Two- and Three-Dimensional Prescribed Surface Curvature Distribution Blade Design (CIRCLE) Method for the Design of High Efficiency Turbines, Compressors, and Isolated Airfoils

[+] Author and Article Information
T. Korakianitis

e-mail: korakianitis@alum.mit.edu

M. A. Rezaienia

Parks College of Engineering,
Aviation and Technology,
Saint Louis University,
St. Louis, MO 63103

I. A. Hamakhan

Mechanical Department,
College of Engineering,
University of Salahaddien-Hawler,
Kurdistan

A. P. S. Wheeler

Engineering and the Environment,
University of Southampton,
Southampton SO17 1BJ, UK

1Corresponding author.

Contributed by the International Gas Turbine Institute (IGTI) of ASME for publication in the Journal of Turbomachinery. Manuscript received July 11, 2011; final manuscript received July 30, 2012; published online June 3, 2013. Assoc. Editor: David Wisler.

J. Turbomach 135(4), 041002 (Jun 03, 2013) (11 pages) Paper No: TURBO-11-1124; doi: 10.1115/1.4007443 History: Received July 11, 2011; Revised July 30, 2012

The prescribed surface curvature distribution blade design (CIRCLE) method is presented for the design of two-dimensional (2D) and three-dimensional (3D) blades for axial compressors and turbines, and isolated blades or airfoils.

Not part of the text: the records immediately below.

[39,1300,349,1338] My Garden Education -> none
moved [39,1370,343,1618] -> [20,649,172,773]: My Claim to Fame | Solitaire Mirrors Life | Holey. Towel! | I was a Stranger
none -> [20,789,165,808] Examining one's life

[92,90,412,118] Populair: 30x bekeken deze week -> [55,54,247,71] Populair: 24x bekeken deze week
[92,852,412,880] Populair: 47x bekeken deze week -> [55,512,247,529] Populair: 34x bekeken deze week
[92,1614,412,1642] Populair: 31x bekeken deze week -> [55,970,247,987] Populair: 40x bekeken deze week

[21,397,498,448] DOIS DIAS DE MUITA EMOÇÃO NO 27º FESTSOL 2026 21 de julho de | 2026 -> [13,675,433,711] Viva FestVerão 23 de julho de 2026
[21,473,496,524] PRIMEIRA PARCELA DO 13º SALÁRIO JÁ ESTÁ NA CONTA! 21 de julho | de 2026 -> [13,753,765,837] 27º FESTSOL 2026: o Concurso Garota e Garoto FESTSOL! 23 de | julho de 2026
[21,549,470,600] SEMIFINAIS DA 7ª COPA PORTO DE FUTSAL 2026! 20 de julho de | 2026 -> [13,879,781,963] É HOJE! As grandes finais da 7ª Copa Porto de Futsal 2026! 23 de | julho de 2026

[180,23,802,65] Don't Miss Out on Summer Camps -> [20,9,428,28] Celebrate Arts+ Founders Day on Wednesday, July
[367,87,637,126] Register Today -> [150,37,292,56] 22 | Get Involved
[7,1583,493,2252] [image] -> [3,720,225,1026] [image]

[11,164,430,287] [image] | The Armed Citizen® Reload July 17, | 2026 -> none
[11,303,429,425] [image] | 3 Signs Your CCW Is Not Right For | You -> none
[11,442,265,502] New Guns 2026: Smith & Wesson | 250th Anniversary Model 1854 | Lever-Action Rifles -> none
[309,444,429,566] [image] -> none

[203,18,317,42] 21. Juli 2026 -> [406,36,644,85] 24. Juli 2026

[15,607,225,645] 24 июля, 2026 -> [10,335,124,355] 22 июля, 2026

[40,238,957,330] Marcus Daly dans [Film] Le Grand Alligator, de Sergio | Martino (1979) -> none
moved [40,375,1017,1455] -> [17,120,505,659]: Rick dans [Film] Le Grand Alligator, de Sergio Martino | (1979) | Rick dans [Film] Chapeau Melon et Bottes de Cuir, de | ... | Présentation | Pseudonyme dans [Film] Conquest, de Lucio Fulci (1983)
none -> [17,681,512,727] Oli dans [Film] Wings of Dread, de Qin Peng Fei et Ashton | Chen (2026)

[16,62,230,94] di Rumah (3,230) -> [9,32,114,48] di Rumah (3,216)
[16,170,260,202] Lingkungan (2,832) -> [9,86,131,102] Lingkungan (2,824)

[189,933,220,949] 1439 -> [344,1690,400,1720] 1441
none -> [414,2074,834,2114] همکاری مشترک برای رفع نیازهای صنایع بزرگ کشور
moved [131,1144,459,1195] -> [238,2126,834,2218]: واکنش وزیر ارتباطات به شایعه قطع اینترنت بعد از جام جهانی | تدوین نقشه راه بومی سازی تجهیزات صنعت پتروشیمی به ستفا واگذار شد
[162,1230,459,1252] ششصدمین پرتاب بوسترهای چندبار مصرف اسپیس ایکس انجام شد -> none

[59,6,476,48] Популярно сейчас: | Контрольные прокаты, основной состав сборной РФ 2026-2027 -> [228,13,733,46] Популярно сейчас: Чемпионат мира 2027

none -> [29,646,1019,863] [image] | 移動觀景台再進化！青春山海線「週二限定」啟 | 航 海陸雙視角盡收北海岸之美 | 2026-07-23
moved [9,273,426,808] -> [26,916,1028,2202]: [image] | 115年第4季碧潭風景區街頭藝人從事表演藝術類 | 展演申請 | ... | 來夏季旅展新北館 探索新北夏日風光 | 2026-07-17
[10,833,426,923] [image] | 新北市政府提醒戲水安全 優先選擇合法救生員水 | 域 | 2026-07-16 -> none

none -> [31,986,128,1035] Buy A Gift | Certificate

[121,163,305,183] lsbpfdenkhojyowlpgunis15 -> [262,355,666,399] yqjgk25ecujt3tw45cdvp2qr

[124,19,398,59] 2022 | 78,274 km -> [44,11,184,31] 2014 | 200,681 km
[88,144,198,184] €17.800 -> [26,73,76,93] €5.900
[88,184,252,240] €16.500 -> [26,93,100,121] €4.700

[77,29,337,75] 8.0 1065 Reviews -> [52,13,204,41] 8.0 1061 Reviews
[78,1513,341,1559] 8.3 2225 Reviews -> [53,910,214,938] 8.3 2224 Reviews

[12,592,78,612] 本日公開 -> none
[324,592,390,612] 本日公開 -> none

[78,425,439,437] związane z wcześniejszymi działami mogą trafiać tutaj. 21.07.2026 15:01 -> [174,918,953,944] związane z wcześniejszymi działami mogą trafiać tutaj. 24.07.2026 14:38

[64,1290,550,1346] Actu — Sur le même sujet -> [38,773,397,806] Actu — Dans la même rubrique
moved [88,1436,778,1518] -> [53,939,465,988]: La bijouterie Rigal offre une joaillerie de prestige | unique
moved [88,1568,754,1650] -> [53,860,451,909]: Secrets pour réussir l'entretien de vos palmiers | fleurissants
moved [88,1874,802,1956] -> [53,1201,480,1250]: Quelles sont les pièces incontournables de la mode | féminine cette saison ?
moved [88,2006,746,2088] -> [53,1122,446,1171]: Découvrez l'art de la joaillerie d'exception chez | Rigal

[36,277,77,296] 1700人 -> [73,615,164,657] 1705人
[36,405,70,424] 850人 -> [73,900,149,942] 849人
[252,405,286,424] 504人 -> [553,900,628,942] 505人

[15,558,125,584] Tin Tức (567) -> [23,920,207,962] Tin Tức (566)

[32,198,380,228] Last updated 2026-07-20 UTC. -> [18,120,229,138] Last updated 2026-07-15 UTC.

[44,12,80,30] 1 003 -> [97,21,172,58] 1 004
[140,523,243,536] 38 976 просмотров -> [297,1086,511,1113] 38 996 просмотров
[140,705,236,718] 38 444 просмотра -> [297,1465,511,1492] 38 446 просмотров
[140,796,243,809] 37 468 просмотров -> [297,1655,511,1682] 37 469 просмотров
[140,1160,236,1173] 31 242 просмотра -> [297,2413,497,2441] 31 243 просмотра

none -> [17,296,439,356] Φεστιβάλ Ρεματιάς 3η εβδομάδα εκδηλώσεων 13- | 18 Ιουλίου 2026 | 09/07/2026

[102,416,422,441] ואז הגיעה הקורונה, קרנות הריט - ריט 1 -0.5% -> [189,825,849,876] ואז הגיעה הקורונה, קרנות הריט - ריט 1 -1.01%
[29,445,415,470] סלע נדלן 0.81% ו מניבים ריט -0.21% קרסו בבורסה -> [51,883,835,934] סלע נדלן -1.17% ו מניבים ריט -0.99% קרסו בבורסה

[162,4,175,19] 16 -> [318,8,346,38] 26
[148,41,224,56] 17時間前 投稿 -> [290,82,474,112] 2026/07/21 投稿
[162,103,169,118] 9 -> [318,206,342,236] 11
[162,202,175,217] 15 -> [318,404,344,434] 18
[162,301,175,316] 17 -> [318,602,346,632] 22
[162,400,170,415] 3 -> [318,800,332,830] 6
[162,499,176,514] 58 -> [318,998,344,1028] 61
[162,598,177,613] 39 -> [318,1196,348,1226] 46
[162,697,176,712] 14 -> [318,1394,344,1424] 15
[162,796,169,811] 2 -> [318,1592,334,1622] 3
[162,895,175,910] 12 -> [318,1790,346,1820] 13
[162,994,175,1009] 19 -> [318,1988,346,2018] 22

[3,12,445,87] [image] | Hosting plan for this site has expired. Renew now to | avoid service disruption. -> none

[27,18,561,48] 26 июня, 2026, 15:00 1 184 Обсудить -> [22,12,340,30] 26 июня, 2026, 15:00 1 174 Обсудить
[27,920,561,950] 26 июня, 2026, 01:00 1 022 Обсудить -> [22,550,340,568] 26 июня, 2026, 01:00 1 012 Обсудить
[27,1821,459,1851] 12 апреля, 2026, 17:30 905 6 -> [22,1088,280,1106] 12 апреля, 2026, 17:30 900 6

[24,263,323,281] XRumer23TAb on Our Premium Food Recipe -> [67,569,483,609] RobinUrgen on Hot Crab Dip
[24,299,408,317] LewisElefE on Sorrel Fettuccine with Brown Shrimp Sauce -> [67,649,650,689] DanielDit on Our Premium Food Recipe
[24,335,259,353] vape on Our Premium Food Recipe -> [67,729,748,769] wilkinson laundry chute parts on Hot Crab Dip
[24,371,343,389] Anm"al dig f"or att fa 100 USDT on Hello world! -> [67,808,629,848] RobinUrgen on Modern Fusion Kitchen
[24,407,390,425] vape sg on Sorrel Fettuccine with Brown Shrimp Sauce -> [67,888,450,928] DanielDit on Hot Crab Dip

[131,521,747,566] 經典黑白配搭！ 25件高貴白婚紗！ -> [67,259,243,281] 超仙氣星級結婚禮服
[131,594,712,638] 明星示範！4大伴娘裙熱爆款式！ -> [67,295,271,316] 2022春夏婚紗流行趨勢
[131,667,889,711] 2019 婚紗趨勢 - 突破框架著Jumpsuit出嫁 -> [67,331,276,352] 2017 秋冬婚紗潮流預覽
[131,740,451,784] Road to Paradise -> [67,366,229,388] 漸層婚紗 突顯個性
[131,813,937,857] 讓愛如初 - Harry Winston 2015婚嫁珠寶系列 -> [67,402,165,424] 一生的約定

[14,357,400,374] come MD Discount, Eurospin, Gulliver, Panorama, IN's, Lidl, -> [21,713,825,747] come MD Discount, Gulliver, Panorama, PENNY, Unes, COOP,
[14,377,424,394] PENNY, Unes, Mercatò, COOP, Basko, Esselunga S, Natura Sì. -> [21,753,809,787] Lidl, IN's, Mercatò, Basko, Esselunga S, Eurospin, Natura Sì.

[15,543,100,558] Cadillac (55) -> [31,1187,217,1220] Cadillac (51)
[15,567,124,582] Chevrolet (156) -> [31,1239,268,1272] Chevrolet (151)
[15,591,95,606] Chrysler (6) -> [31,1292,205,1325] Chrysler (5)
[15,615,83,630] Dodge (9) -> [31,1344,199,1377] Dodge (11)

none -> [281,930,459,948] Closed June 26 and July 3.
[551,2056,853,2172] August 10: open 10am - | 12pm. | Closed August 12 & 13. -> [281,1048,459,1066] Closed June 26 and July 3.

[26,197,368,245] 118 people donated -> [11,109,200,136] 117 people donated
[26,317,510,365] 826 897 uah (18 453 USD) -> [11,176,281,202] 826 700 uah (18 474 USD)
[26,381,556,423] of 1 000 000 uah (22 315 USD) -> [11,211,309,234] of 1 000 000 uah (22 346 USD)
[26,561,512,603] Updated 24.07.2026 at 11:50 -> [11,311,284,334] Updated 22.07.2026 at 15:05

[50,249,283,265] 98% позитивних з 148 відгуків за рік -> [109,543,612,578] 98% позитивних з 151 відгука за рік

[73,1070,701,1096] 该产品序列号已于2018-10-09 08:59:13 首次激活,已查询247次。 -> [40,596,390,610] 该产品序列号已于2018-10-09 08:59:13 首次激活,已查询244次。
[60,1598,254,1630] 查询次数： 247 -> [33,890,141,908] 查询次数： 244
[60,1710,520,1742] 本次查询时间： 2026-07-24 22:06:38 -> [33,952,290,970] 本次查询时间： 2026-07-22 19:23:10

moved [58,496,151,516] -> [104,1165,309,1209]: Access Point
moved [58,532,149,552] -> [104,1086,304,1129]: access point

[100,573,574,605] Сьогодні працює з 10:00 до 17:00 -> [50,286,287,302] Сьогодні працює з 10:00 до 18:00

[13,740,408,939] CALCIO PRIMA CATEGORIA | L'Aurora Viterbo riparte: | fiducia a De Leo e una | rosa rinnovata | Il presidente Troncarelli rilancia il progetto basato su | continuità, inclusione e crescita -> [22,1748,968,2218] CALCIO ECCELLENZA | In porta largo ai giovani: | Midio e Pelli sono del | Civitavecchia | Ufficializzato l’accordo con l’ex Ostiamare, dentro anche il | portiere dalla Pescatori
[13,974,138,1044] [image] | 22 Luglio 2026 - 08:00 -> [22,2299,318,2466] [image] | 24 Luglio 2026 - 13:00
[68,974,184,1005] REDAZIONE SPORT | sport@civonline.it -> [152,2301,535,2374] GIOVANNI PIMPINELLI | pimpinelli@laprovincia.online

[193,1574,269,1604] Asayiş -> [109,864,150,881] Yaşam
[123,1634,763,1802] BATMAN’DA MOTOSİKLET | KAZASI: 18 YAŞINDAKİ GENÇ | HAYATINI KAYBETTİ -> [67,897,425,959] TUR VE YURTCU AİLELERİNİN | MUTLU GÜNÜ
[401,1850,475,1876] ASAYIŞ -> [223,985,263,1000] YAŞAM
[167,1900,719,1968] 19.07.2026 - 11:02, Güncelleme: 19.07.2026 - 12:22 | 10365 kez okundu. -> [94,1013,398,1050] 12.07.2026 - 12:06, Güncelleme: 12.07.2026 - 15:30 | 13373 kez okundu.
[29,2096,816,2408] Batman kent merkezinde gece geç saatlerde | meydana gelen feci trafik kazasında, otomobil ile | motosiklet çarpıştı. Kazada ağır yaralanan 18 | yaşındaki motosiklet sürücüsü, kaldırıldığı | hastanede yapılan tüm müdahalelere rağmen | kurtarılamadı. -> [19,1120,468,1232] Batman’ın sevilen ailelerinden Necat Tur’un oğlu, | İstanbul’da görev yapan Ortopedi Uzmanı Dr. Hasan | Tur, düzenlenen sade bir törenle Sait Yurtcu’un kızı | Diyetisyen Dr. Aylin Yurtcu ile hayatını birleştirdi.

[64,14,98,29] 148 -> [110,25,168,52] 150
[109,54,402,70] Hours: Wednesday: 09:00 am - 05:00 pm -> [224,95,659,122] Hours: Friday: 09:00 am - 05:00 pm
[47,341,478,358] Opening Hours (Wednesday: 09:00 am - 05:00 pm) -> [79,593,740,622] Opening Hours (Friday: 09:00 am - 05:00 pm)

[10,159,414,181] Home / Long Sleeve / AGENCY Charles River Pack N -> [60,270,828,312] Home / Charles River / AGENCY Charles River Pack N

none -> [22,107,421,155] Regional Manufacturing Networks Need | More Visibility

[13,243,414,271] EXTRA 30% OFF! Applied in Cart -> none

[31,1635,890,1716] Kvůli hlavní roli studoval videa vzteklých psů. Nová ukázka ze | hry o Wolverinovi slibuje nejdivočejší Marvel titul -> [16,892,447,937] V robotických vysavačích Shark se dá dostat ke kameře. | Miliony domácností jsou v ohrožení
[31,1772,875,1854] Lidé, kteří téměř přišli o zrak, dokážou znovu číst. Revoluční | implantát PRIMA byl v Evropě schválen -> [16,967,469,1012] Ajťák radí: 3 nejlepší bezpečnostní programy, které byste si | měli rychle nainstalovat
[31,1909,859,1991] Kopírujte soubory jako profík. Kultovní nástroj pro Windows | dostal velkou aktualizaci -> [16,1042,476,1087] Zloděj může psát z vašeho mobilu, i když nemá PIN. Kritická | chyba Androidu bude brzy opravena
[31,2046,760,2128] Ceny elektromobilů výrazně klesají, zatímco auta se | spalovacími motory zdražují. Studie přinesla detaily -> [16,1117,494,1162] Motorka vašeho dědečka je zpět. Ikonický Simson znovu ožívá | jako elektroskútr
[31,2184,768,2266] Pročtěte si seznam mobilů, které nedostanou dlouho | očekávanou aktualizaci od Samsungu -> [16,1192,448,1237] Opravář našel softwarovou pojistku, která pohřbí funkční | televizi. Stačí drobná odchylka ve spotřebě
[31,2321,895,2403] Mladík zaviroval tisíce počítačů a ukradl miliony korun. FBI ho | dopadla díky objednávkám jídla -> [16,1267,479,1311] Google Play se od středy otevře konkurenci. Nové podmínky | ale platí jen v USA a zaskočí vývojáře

The original axial turbine blade design method is improved, allowing it to use any leading-edge (LE) and trailing-edge (TE) shapes, such as circles and ellipses. The method to connect these LE and TE shapes to the remaining blade surfaces with curvature and slope of curvature continuity everywhere along the streamwise blade length, while concurrently overcoming the “wiggle” problems of higher-order polynomials is presented. This allows smooth surface pressure distributions, and easy integration of the CIRCLE method in heuristic blade-optimization methods. The method is further extended to 2D and 3D compressor blades and isolated airfoil geometries providing smooth variation of key blade parameters such as inlet and outlet flow angles, stagger angle, throat diameter, LE and TE radii, etc. from hub to tip. One sample 3D turbine blade geometry is presented. The efficacy of the method is examined by redesigning select blade geometries and numerically evaluating pressure-loss reduction at design and off-design conditions from the original blades: two typical 2D turbine blades; two typical 2D compressor blades; and one typical 2D isolated airfoil blade geometries are redesigned and evaluated with this method. Further extension of the method for centrifugal or mixed-flow impeller geometries is a coordinate transformation. It is concluded that the CIRCLE method is a robust tool for the design of high-efficiency turbomachinery blades.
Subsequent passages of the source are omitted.